Dear gmx users,
I want to measure the energy according to the conformation change of the ligand through free ligand simulation.
.1. Bond
.2. Angle
.3. Dihedral-proper
.4. Dihedral-improper
.27. Coulomb-14:LIG-LIG
.28. LJ-14:LIG-LIG
.25. Coulomb-SR:LIG-LIG
.26. LJ-SR:LIG-LIG
The sum of the above 8 terms was measured using gmx energy. Is this value representing the conformational energy of the ligand?
.8 Disper.-corr.
.10 Coul.-recip.
These two terms were not selected because they were considered to be values corresponding to the entire system rather than ligands due to long-range interaction. Is this correct?
I read the manual but it was too difficult for me. I’d appreciate it if you could explain it a little easier.
Kind regards,
Hi,
You did not specify the setting but I guess that you have a ligand in water+ion solution, you use PME to describe long range electrostatic and you use a force field that require DispersionCorrection.
Note, that not always energy decomposition is possible. For example if you use PME to describe the long you can not decompose the energy.

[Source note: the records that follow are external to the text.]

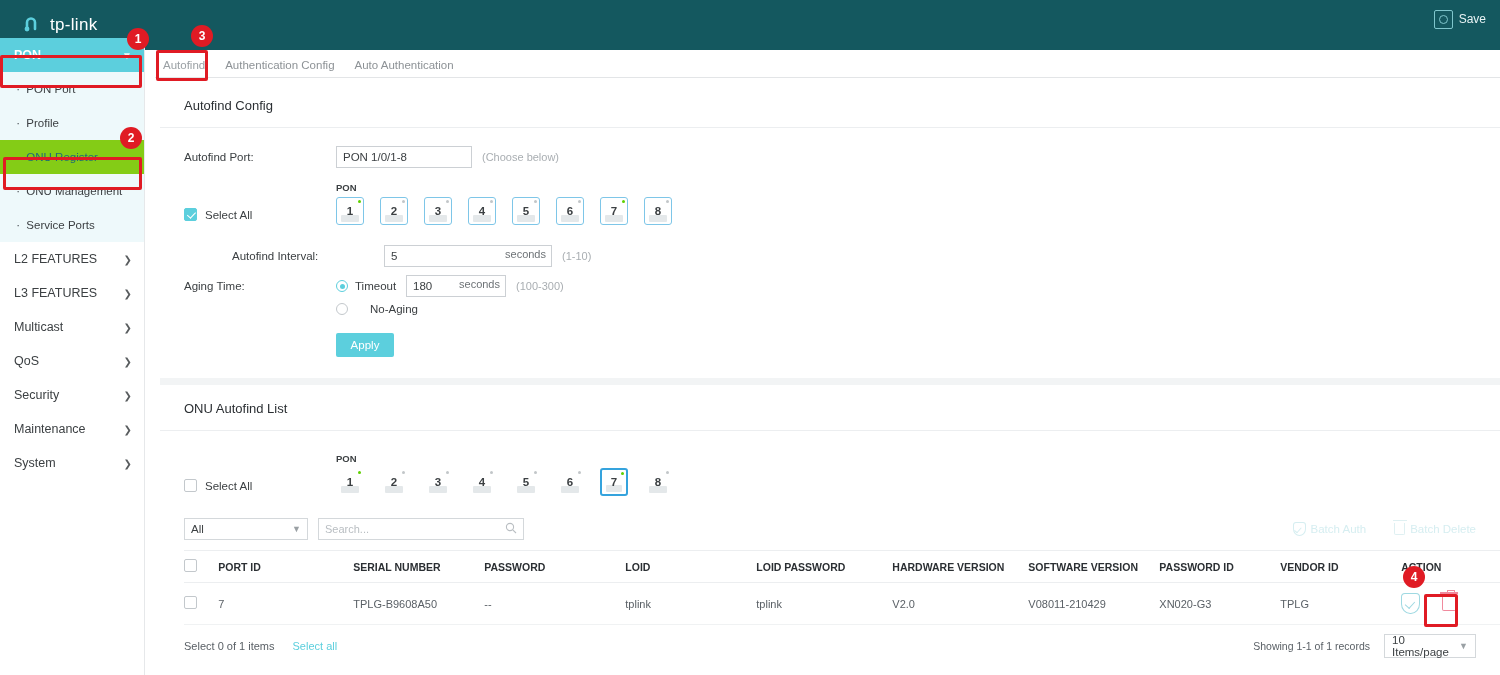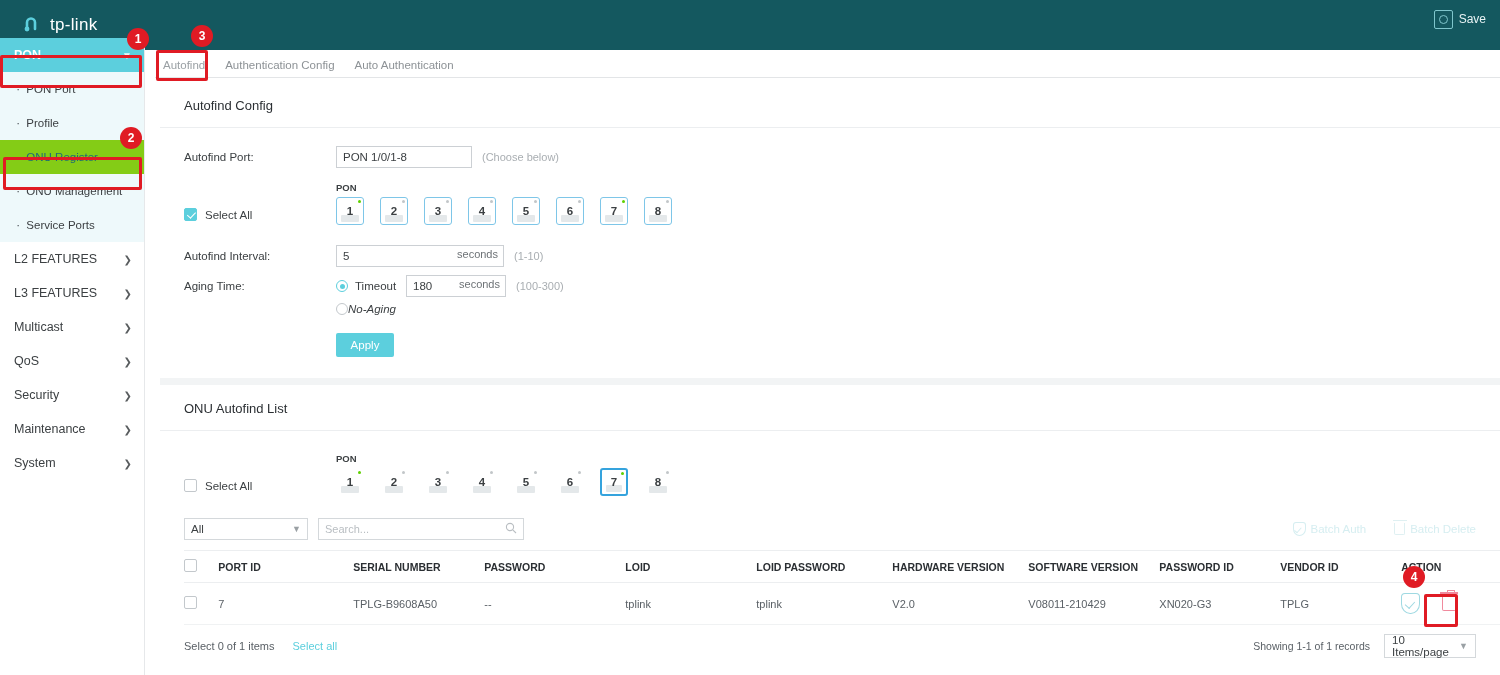--- a/index.html
+++ b/index.html
@@ -408,21 +408,21 @@
             </div>
             <div class="pon-port">
               <span class="led"></span>
               <span class="base"></span>
               <span class="num">8</span>
             </div>
           </div>
         </div>
       </div>
 
-      <div class="row" style="margin-bottom:8px;">
+      <div class="row" style="margin-bottom:8px;margin-left:48px;">
         <div class="row-label">Autofind Interval:</div>
         <span class="suffix-wrap">
           <input class="inp" style="width: 168px; padding-right: 54px;" value="5">
           <span class="suffix">seconds</span>
         </span>
         <span class="hint">(1-10)</span>
       </div>
 
       <div class="row" style="margin-bottom:6px;">
         <div class="row-label">Aging Time:</div>
@@ -432,21 +432,21 @@
         </span>
         <span class="suffix-wrap">
           <input class="inp" style="width: 100px; padding-right: 54px;" value="180">
           <span class="suffix">seconds</span>
         </span>
         <span class="hint">(100-300)</span>
       </div>
 
       <div class="row" style="margin-bottom:14px;">
         <div class="row-label"></div>
-        <span style="display:flex;align-items:flex-start;gap:0;font-style:italic;">
+        <span style="display:flex;align-items:flex-start;gap:22px;">
           <span class="rb"></span>
           <span style="font-size:11.5px;color:#3c4043;">No-Aging</span>
         </span>
       </div>
 
       <div class="row" style="margin-bottom:0;">
         <div class="row-label"></div>
         <button class="apply-btn">Apply</button>
       </div>
 

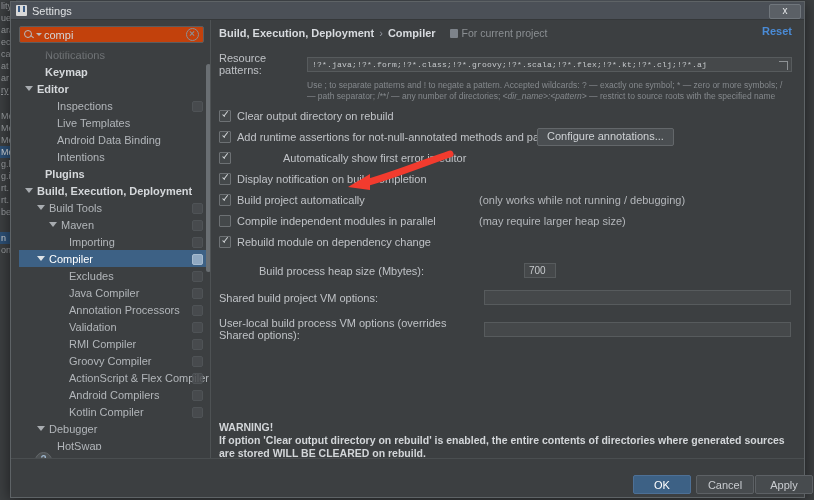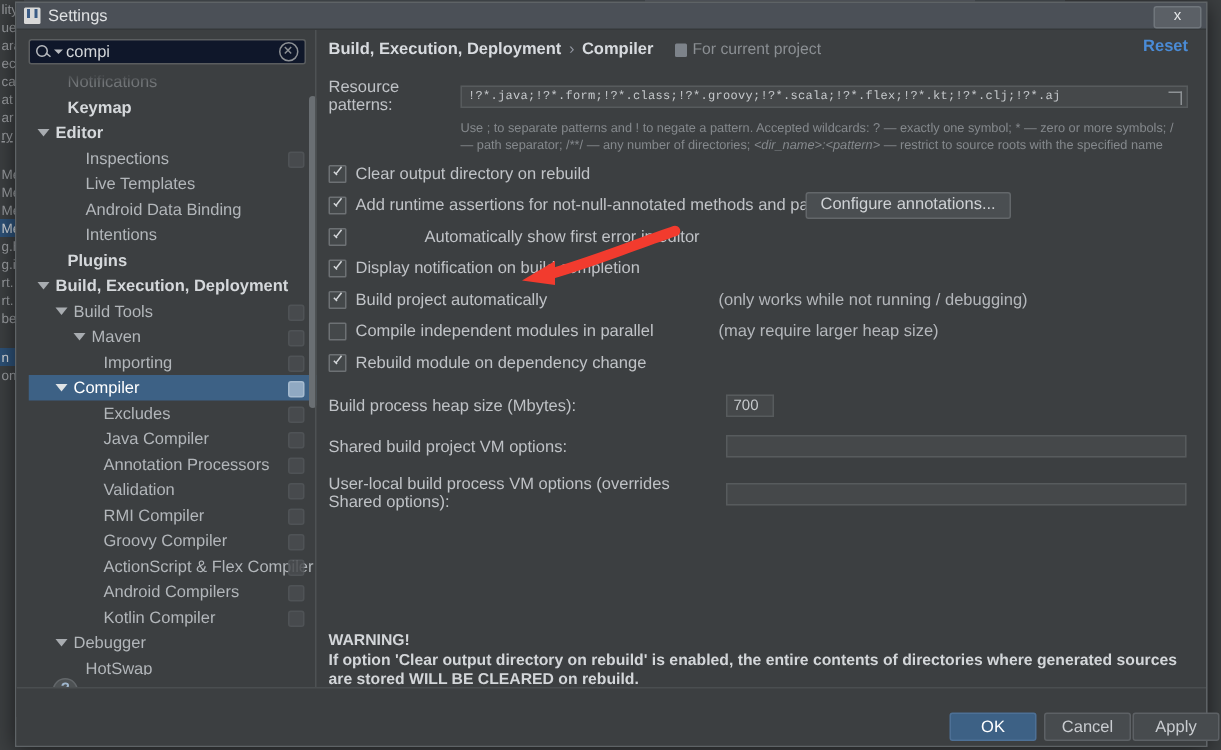--- a/index.html
+++ b/index.html
@@ -81,21 +81,21 @@
   #body{display:flex;height:458px;}
 
   
   #sidebar{
     width:200px;flex:none;position:relative;
     background:#3c3f41;
     padding:6px 0 0 8px;box-sizing:border-box;
   }
   #searchWrap{
     position:relative;width:185px;height:17px;
-    background:#0f172a;border:1px solid #5a5d5f;border-radius:2px;
+    background:#c2410c;border:1px solid #5a5d5f;border-radius:2px;
     display:flex;align-items:center;box-sizing:border-box;
   }
   #searchWrap .mag{
     width:13px;height:13px;margin-left:3px;flex:none;position:relative;
   }
   #searchWrap .mag:before{
     content:"";position:absolute;left:1px;top:2px;width:6px;height:6px;
     border:1.4px solid #b9bcc0;border-radius:50%;
   }
   #searchWrap .mag:after{
@@ -486,21 +486,21 @@
             <span class="cblabel">Compile independent modules in parallel</span>
             <span class="cbnote">(may require larger heap size)</span>
           </div>
           <div class="cbrow" style="position: relative;">
             <span class="cb checked"></span>
             <span class="cblabel">Rebuild module on dependency change</span>
           </div>
         </div>
 
       <div class="frow" style="margin-top:14px;">
-        <span class="flabel" style="width:265px;">Build process heap size (Mbytes):</span>
+        <span class="flabel" style="width:265px;margin-left:40px;">Build process heap size (Mbytes):</span>
         <span class="finput" style="width:32px;">700</span>
       </div>
 
       <div class="frow">
         <span class="flabel" style="width:265px;">Shared build project VM options:</span>
         <span class="finput" style="width:307px;"></span>
       </div>
 
       <div class="frow">
         <span class="flabel" style="width:265px;">User-local build process VM options (overrides Shared options):</span>

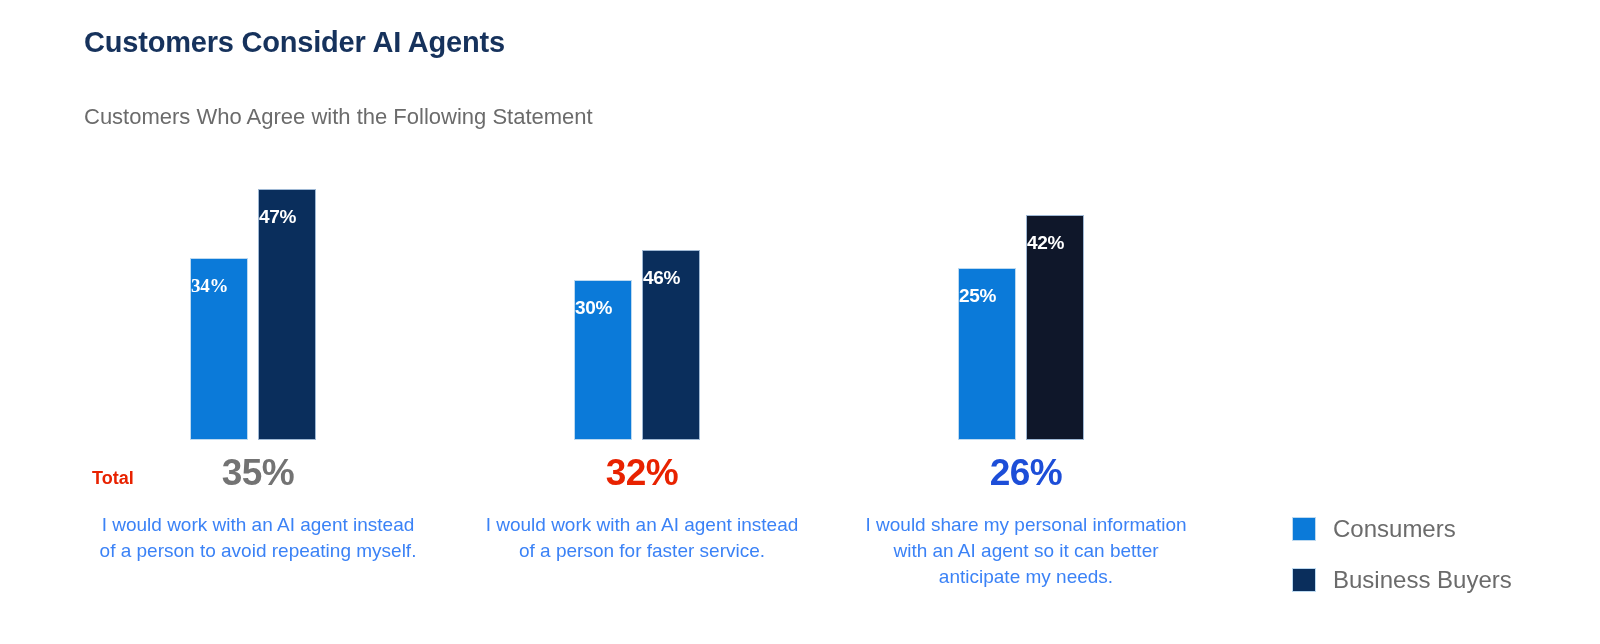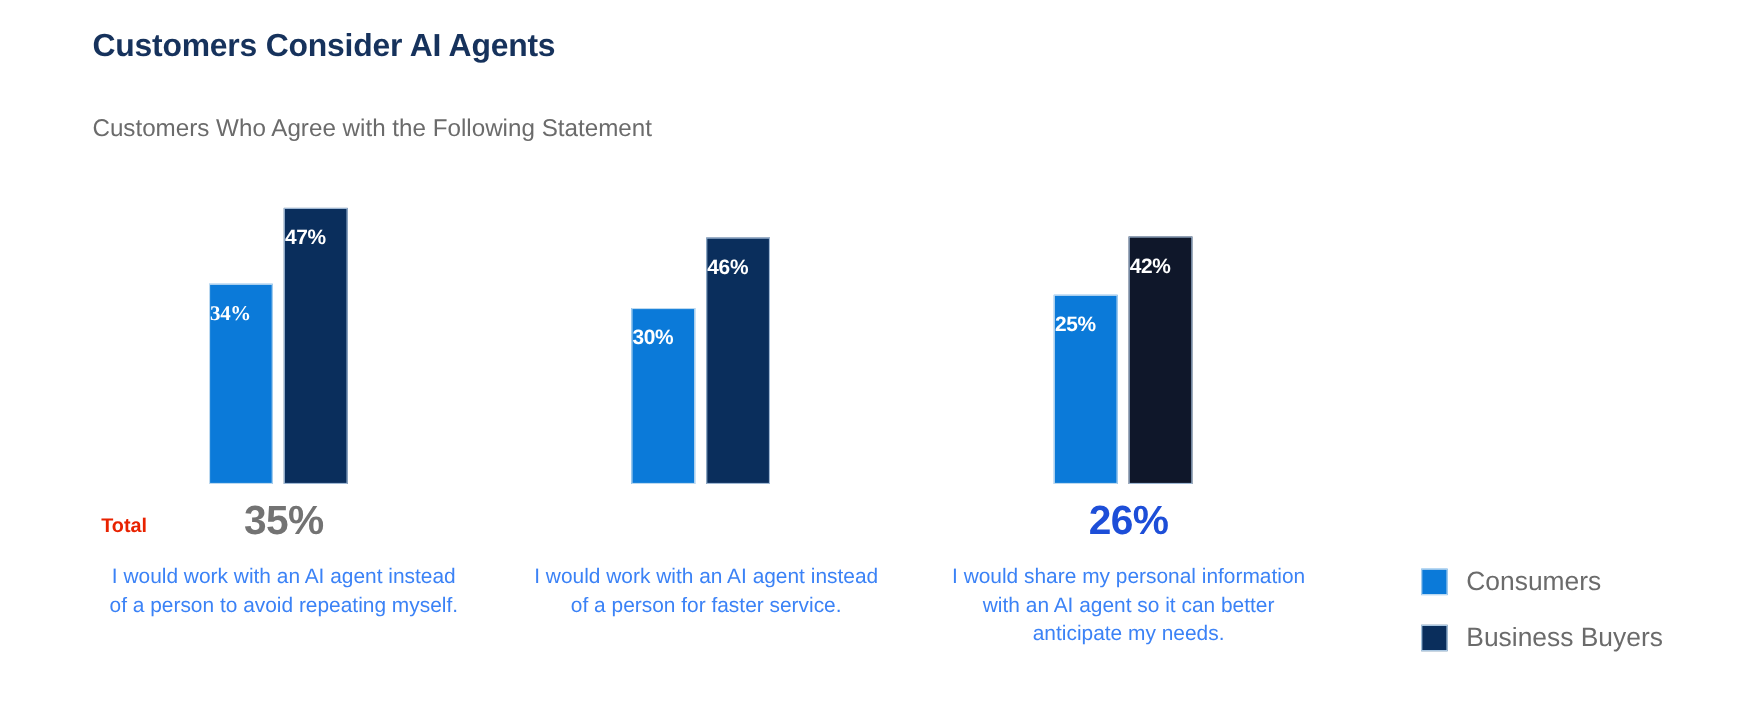--- a/index.html
+++ b/index.html
@@ -184,21 +184,21 @@
           <span class="bar-value">47%</span>
         </div>
       </div>
     </div>
 
     <div class="group group-2">
       <div class="bars">
         <div class="bar bar-consumers" style="height: 160.44px; background: rgb(11, 122, 217); border: 1px solid rgb(188, 217, 240);">
           <span class="bar-value">30%</span>
         </div>
-        <div class="bar bar-business" style="height: 224px; background: rgb(10, 46, 92); border: 1px solid rgb(159, 184, 212);">
+        <div class="bar bar-business" style="height: 190px; background: rgb(10, 46, 92); border: 1px solid rgb(159, 184, 212);">
           <span class="bar-value">46%</span>
         </div>
       </div>
     </div>
 
     <div class="group group-3">
       <div class="bars">
         <div class="bar bar-consumers" style="height: 172px; background: rgb(11, 122, 217); border: 1px solid rgb(188, 217, 240);">
           <span class="bar-value">25%</span>
         </div>
@@ -206,20 +206,21 @@
           <span class="bar-value">42%</span>
         </div>
       </div>
     </div>
 
   </div>
 
   <div class="totals-row">
     <div class="total-label" style="color: rgb(232, 34, 0);">Total</div>
     <div class="total-value tv-1" style="color: #737373;">35%</div>
+    <div class="total-value tv-2" style="color: rgb(232, 34, 0);">32%</div>
     <div class="total-value tv-3" style="color: #1d4ed8;">26%</div>
   </div>
 
   <div class="caption cap-1">I would work with an AI agent instead of a person to avoid repeating myself.</div>
   <div class="caption cap-2">I would work with an AI agent instead of a person for faster service.</div>
   <div class="caption cap-3">I would share my personal information with an AI agent so it can better anticipate my needs.</div>
 
   <div class="legend">
     <div class="legend-item">
       <span class="legend-swatch" style="background: rgb(11, 122, 217);"></span>

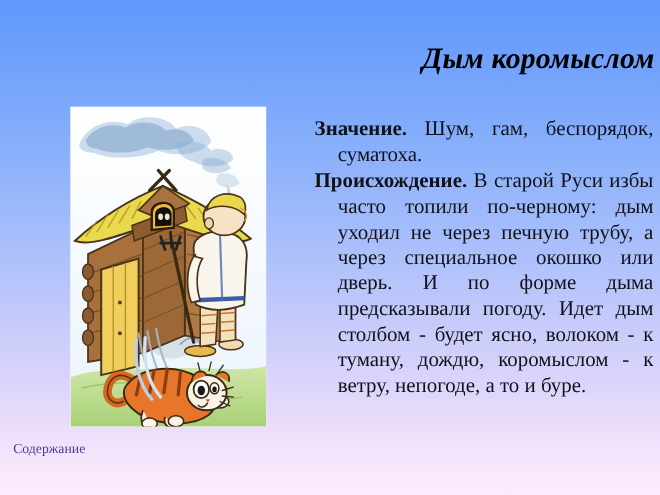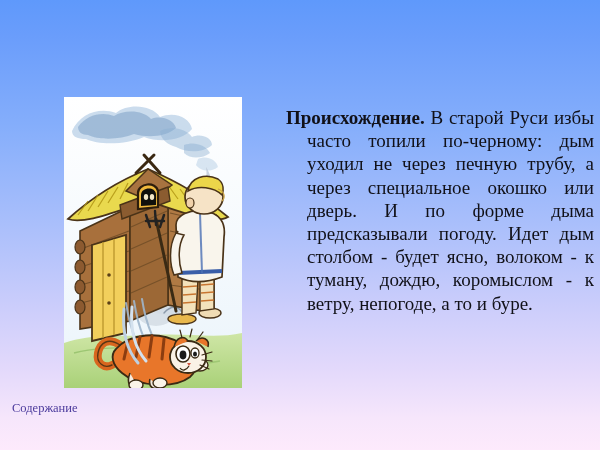--- a/index.html
+++ b/index.html
@@ -57,22 +57,21 @@
     font-size: 19px;
     line-height: 23.2px;
     color: #111118;
     text-align: justify;
     text-justify: inter-word;
     margin: 0 0 0 0;
     padding-left: 21px;
     text-indent: -21px;
   }
   .para + .para {
-    margin-top: 14px;
-    font-style: italic;
+    margin-top: 1px;
   }
   .para b {
     font-weight: bold;
   }
 
   
   .figure {
     position: absolute;
     left: 64px;
     top: 97px;
@@ -96,20 +95,21 @@
     color: #4b3a9c;
     text-decoration: none;
     white-space: nowrap;
   }
 </style>
 </head>
 <body>
 
 <div class="slide">
 
+  <div class="title">Дым коромыслом</div>
 
   <div class="figure">
     <svg viewBox="0 0 178 291" xmlns="http://www.w3.org/2000/svg">
       <defs>
         <linearGradient id="skyG" x1="0" y1="0" x2="0" y2="1">
           <stop offset="0%" stop-color="#ffffff"></stop>
           <stop offset="55%" stop-color="#f4f9fd"></stop>
           <stop offset="100%" stop-color="#eaf4fb"></stop>
         </linearGradient>
         <linearGradient id="grassG" x1="0" y1="0" x2="0" y2="1">
@@ -318,19 +318,20 @@
       </g>
 
       <g>
         <path d="M60 212 C58 234 62 252 74 266" stroke="#bdd0e2" stroke-width="3" fill="none" stroke-linecap="round"></path>
         <path d="M68 210 C66 232 70 250 82 264" stroke="#d3e1ee" stroke-width="3" fill="none" stroke-linecap="round"></path>
       </g>
     </svg>
   </div>
 
   <div class="body-col">
+    <p class="para"><b>Значение</b><b>.</b><span> Шум, гам, беспорядок, суматоха.</span></p>
 
     <p class="para"><b>Происхождение</b><b>.</b><span> В старой Руси избы часто топили по-черному: дым уходил не через печную трубу, а через специальное окошко или дверь. И по форме дыма предсказывали погоду. Идет дым столбом - будет ясно, волоком - к туману, дождю, коромыслом - к ветру, непогоде, а то и буре.</span></p>
   </div>
 
   <a class="toc-link" href="#">Содержание</a>
 
 </div>
 
 </body></html>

For example if you use PME to describe the long you can not decompose the energy.
well, you can decompose the energy, though its a bit involved … you need to do
a few re-reruns with modified topologies/tpr files …
one with all charges on the ligand set to zero, one with charges on all the rest set
to zero, and one with all charges on, take the difference and you get your electrostatic
contribution to the interaction (ligand-solvent) energy (VdW is easy, just use energy
groups). Then, another rerun with the ligand part of the trajectory only, and a suitable
tpr file, a cut-off that is longer than the longest extension of the ligand, and no PME -
this gives you the conformational energy of the ligand (bonded and intra-molecular
non-bonded) … for the dispersion correction you can perhaps use a similar
scheme, I didn’t think that through … also if the ligand carries a net-charge,
things are getting a bit more complicated … anything missing?